'''

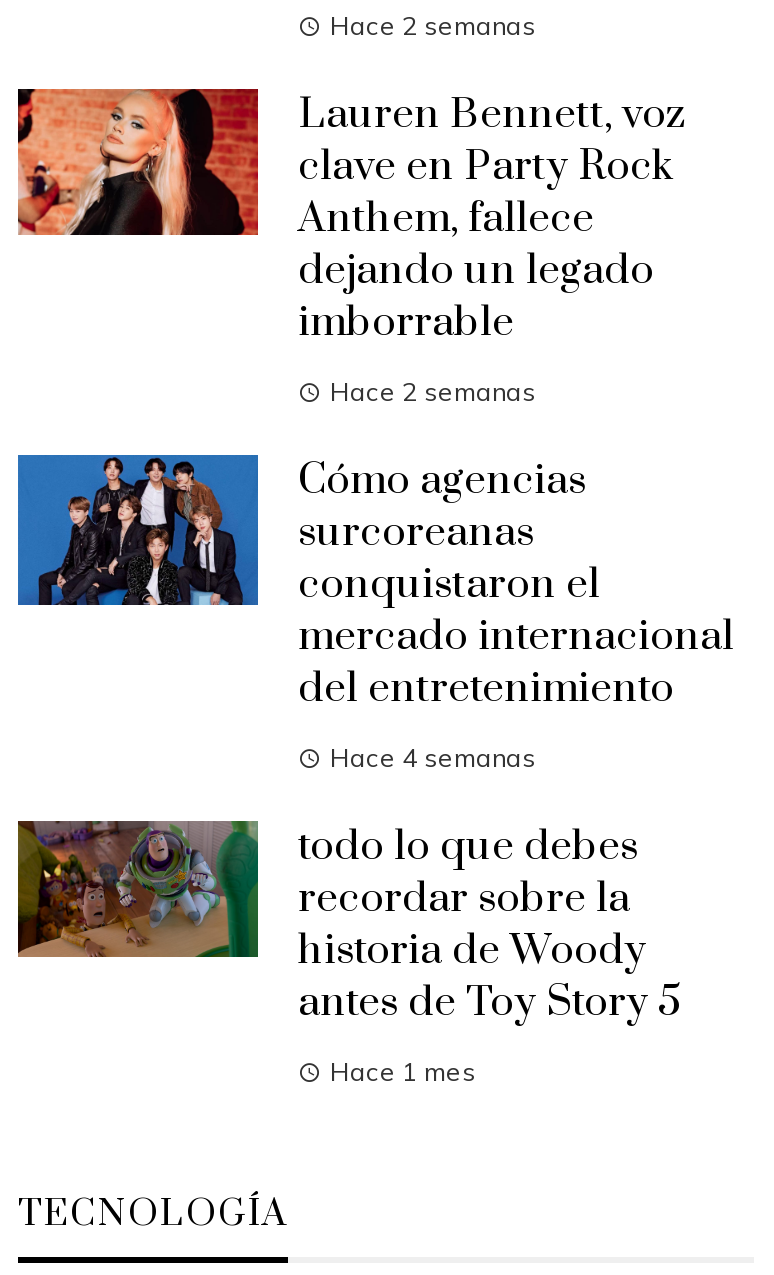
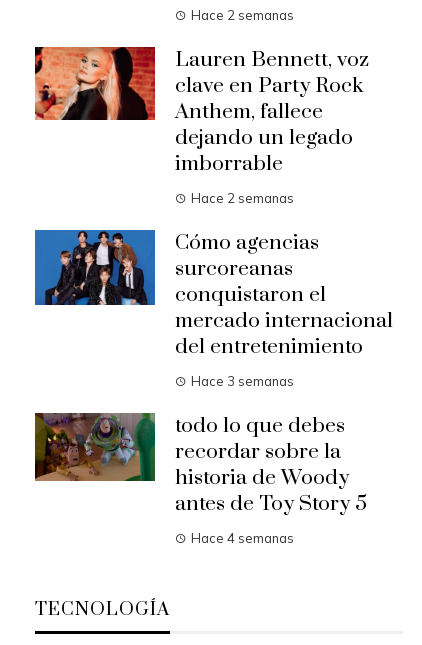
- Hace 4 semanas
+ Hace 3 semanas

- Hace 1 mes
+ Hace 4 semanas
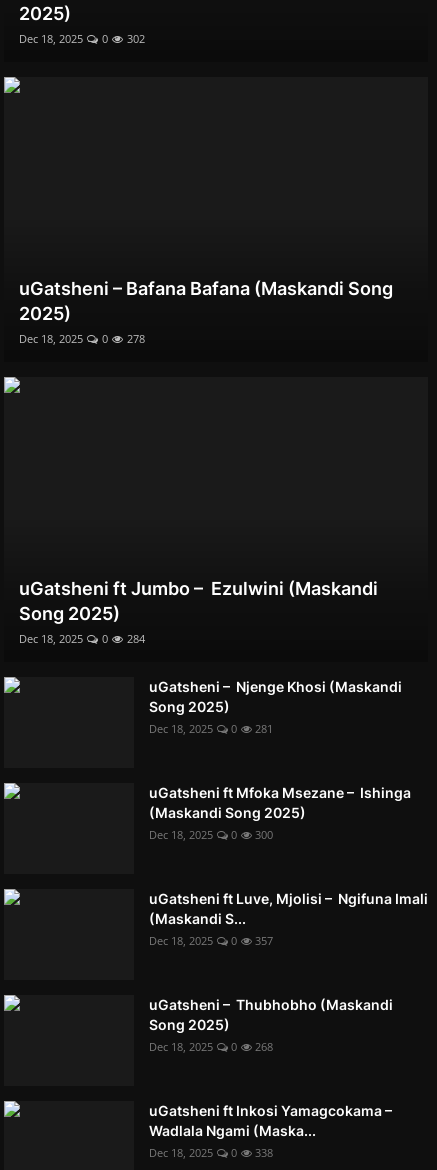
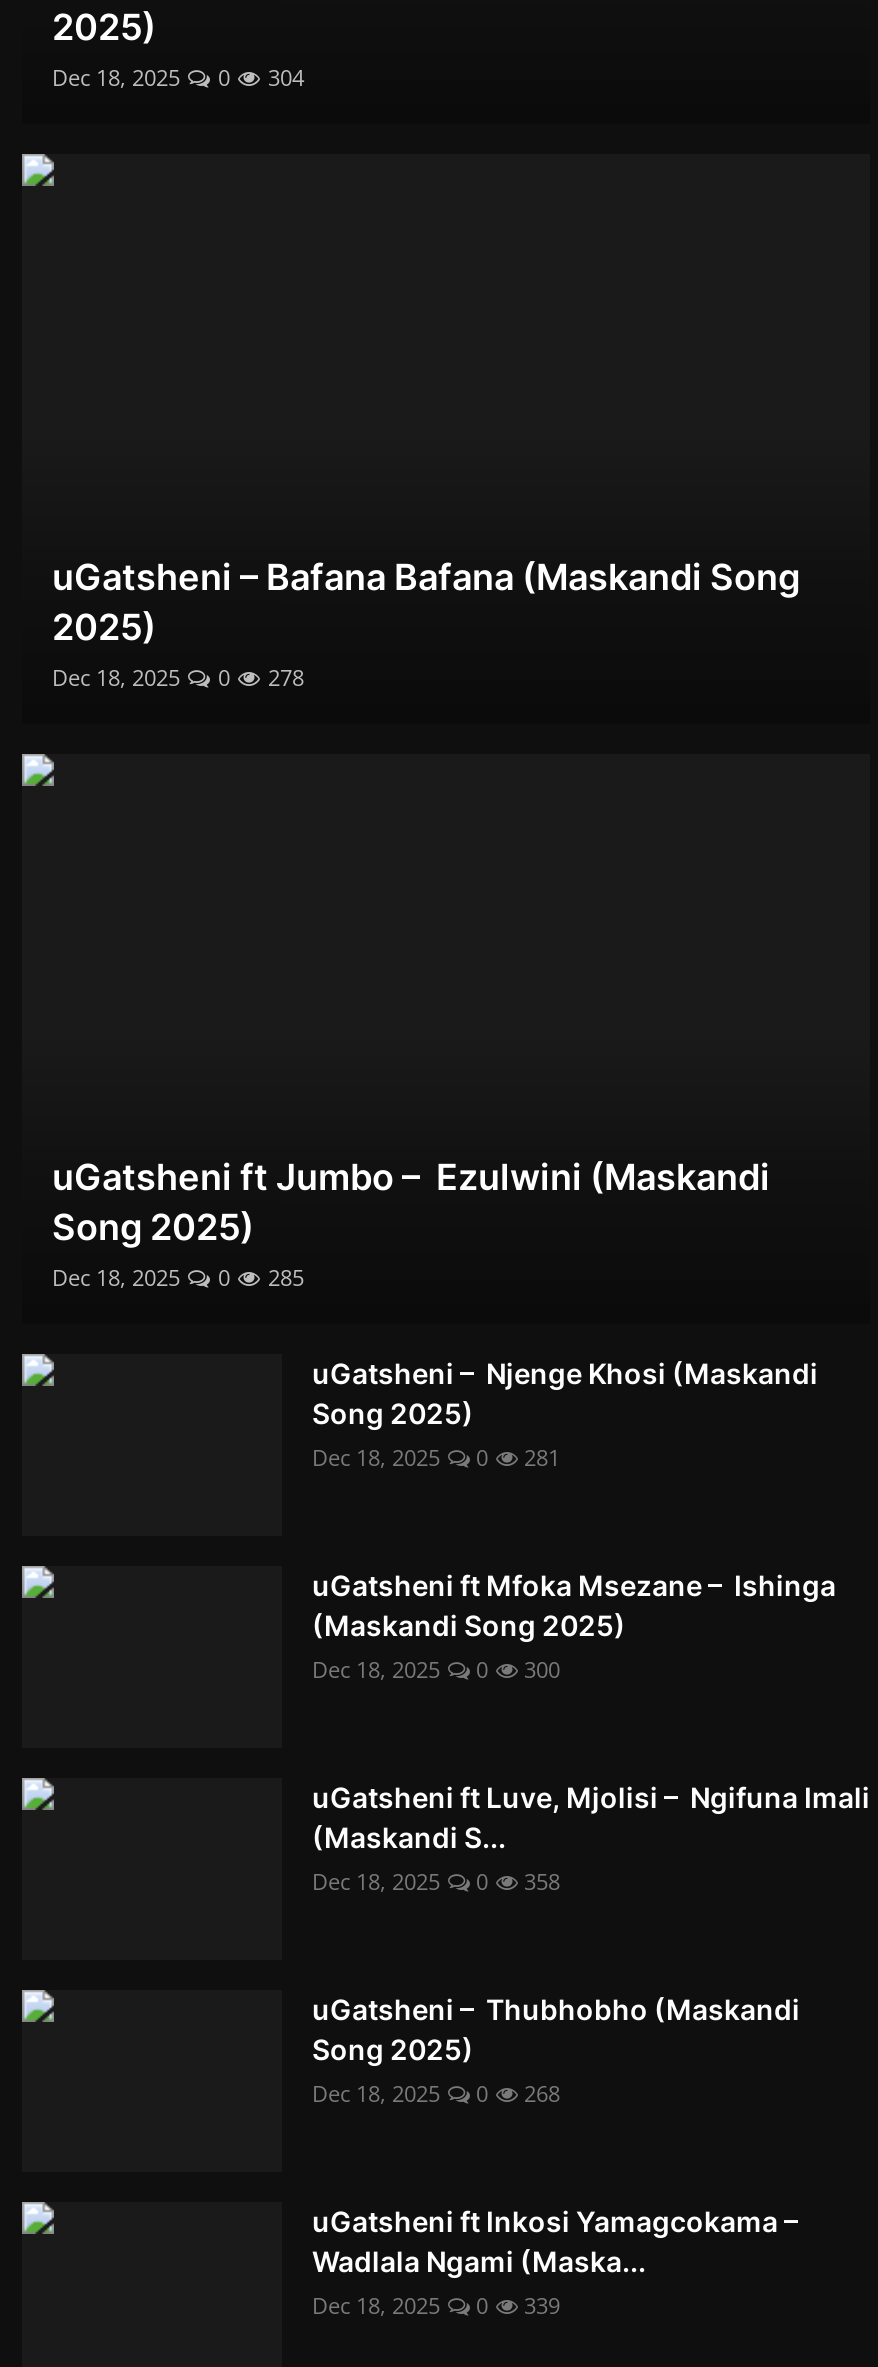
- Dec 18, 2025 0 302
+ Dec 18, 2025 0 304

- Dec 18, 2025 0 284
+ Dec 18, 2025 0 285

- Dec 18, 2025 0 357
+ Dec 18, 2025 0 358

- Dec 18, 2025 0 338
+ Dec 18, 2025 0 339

'''

ACTIVITY: Type out each line of the records above exactly, skipping any pictures.

RESULT OF THIS TASK:
- Hace 4 semanas
+ Hace 3 semanas

- Hace 1 mes
+ Hace 4 semanas
- Dec 18, 2025 0 302
+ Dec 18, 2025 0 304

- Dec 18, 2025 0 284
+ Dec 18, 2025 0 285

- Dec 18, 2025 0 357
+ Dec 18, 2025 0 358

- Dec 18, 2025 0 338
+ Dec 18, 2025 0 339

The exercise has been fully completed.